» **PROVIDED MATERIAL**:
==============================

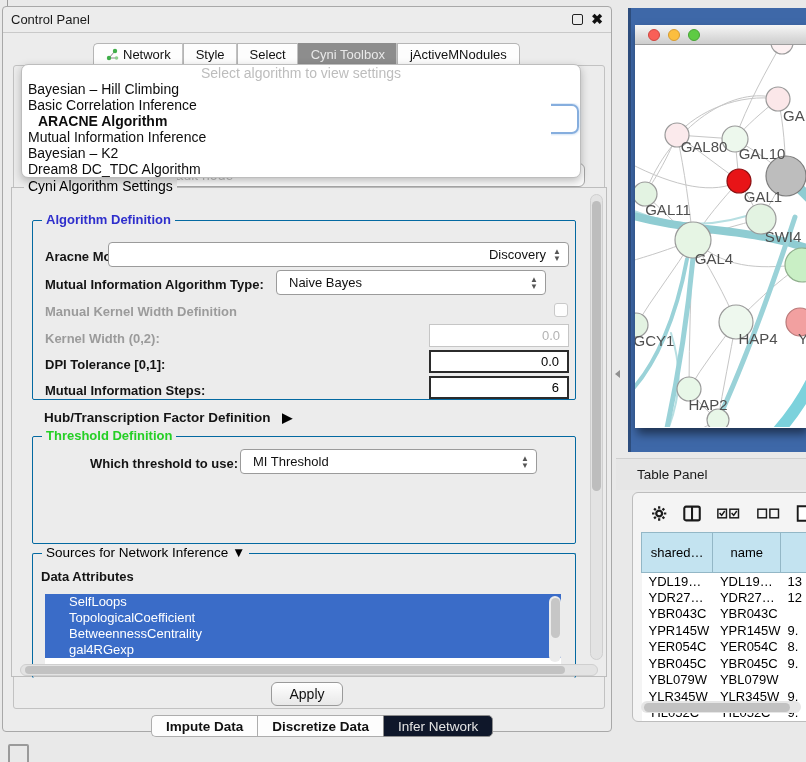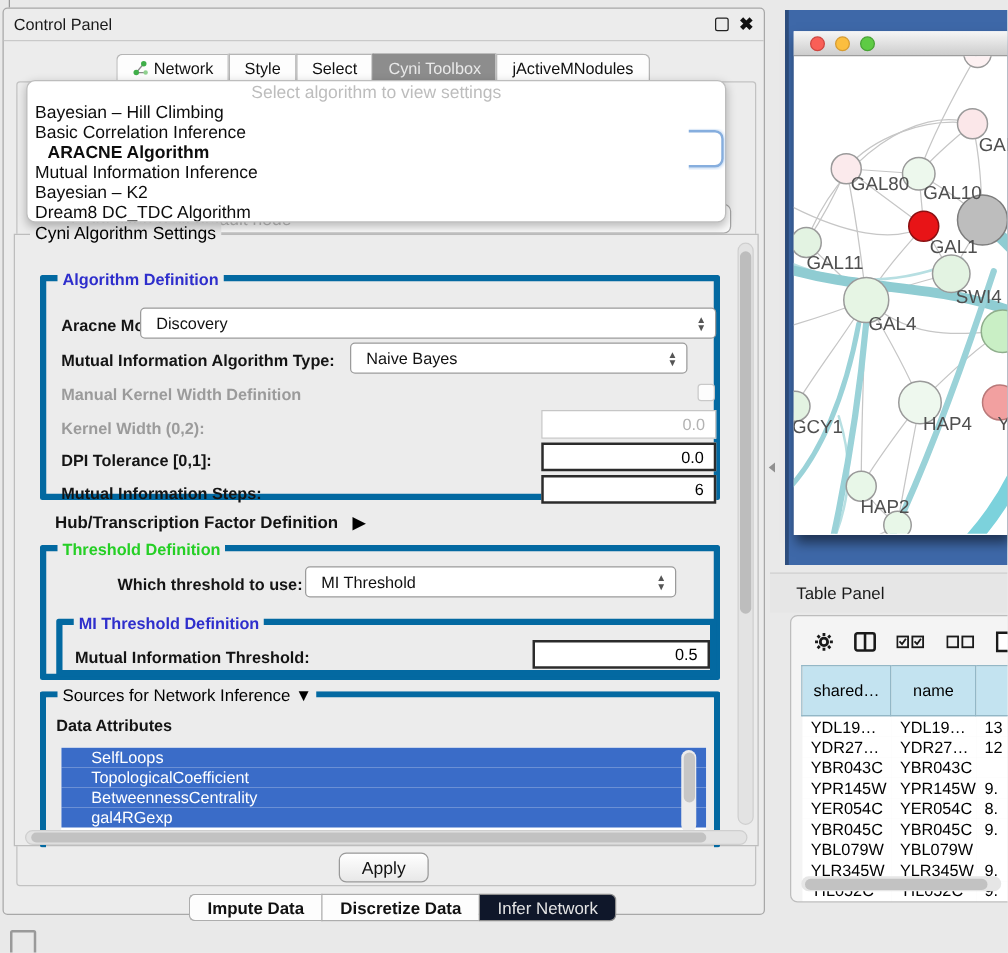--- a/index.html
+++ b/index.html
@@ -50,7 +50,7 @@
   
   .settings-outer { position:absolute; left:8px; top:180px; width:596px; height:490px;
     border:1px solid #bdbdbd; background:#ececec; z-index:2; }
-  .group { position:absolute; border:5px solid #0369a1; border-radius:2px; }
+  .group { position:absolute; border:1px solid #0369a1; border-radius:2px; }
   .legend { position:absolute; top:-9px; left:9px; background:#ececec; padding:0 4px;
     font-size:13px; font-weight:bold; }
   .legend.plain { font-weight:normal; font-size:14px; }

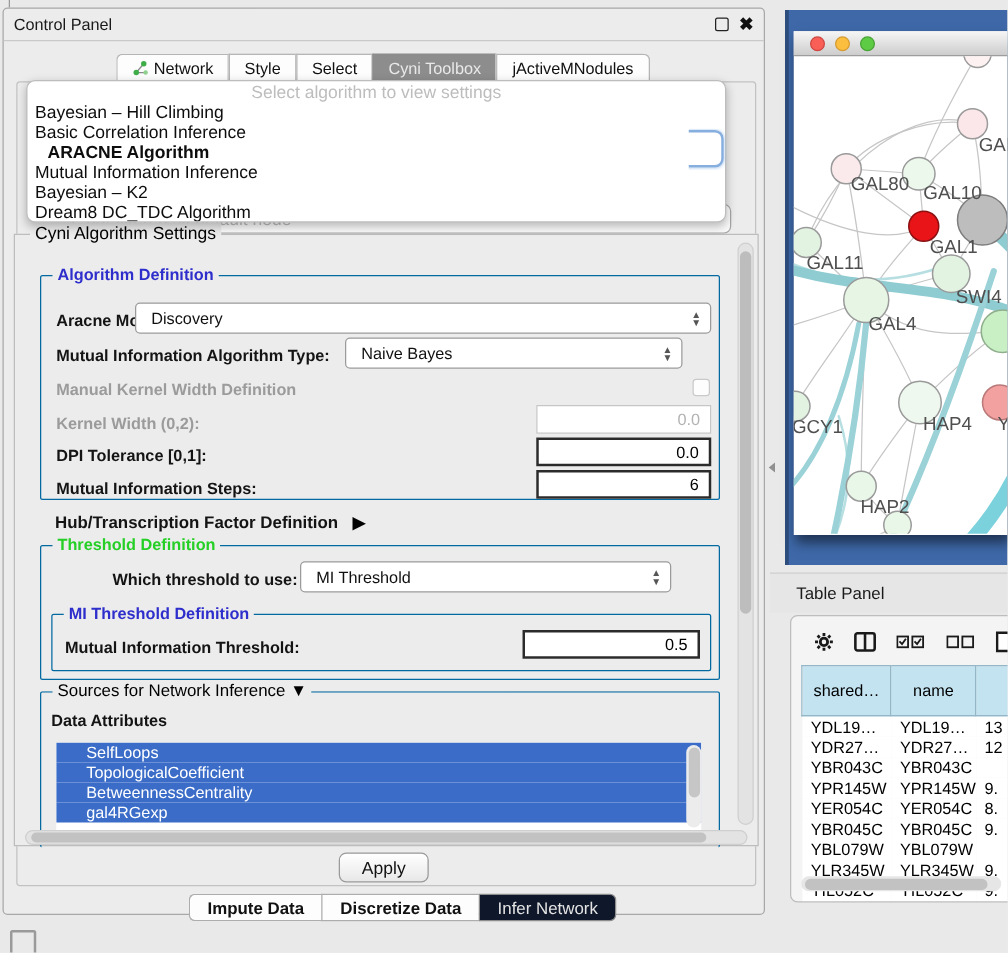--- a/index.html
+++ b/index.html
@@ -193,7 +193,7 @@
         <span class="legend blue">Algorithm Definition</span>
 
         <span class="lbl" style="left:12px; top:28px;">Aracne Mode:</span>
-        <div class="combo" style="left:75px; top:21px; width:461px; height:25px;">
+        <div class="combo" style="left:75px; top:21px; width:461px; height:25px;justify-content:flex-end;">
           <span>Discovery</span>
           <span class="stepper">▲<br>▼</span>
         </div>

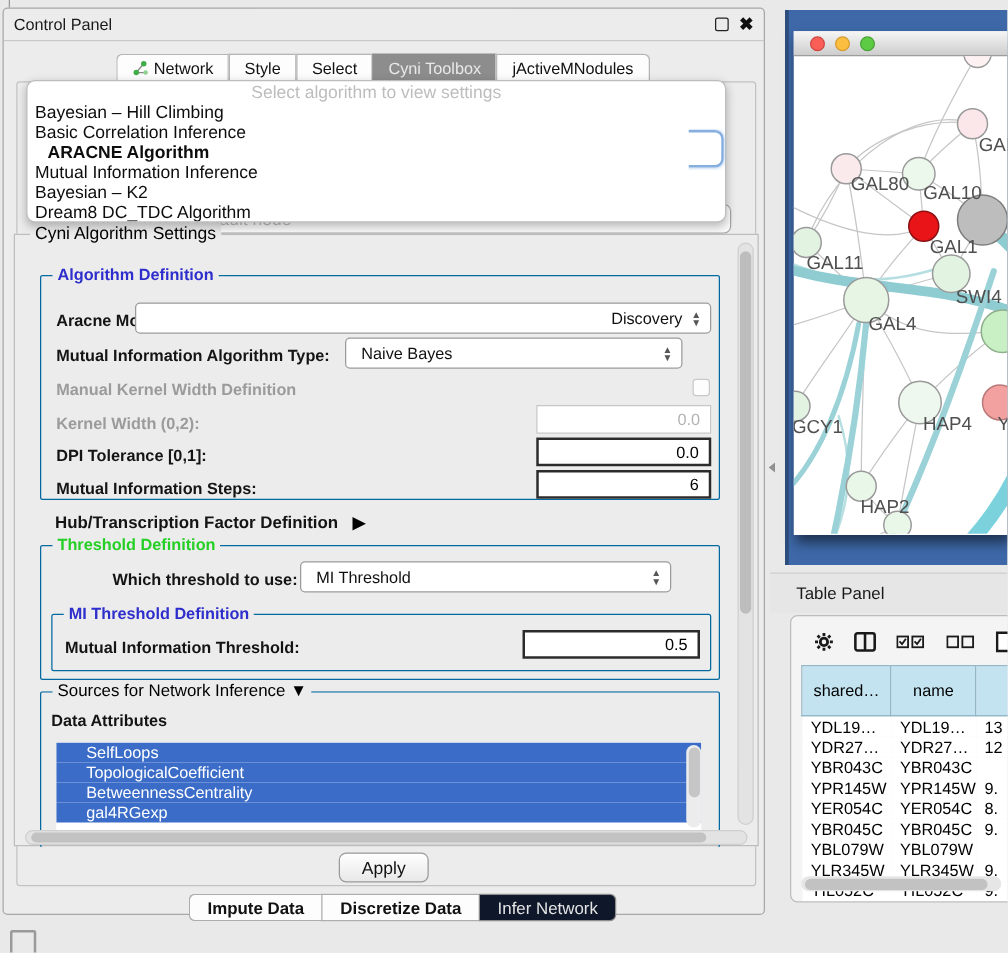--- a/index.html
+++ b/index.html
@@ -231,11 +231,6 @@
           <span class="stepper">▲<br>▼</span>
         </div>
 
-        <div class="group" style="left:8px; top:54px; width:528px; height:46px;">
-          <span class="legend blue">MI Threshold Definition</span>
-          <span class="lbl" style="left:10px; top:18px;">Mutual Information Threshold:</span>
-          <div class="tfield strong" style="left:376px; top:12px; width:142px; height:23px;">0.5</div>
-        </div>
       </div>
 
       <div class="group" style="left:20px; top:365px; width:544px; height:125px; border-bottom:none;">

==============================

» **TO DO**:
Look above for the line with "-50,7 +50,7 @@" and the line with "position:absolute; border:1px solid". Write out those two lines and all the lines between them, exactly, and no others.

» **WORKED SOLUTION**:
@@ -50,7 +50,7 @@
   
   .settings-outer { position:absolute; left:8px; top:180px; width:596px; height:490px;
     border:1px solid #bdbdbd; background:#ececec; z-index:2; }
-  .group { position:absolute; border:5px solid #0369a1; border-radius:2px; }
+  .group { position:absolute; border:1px solid #0369a1; border-radius:2px; }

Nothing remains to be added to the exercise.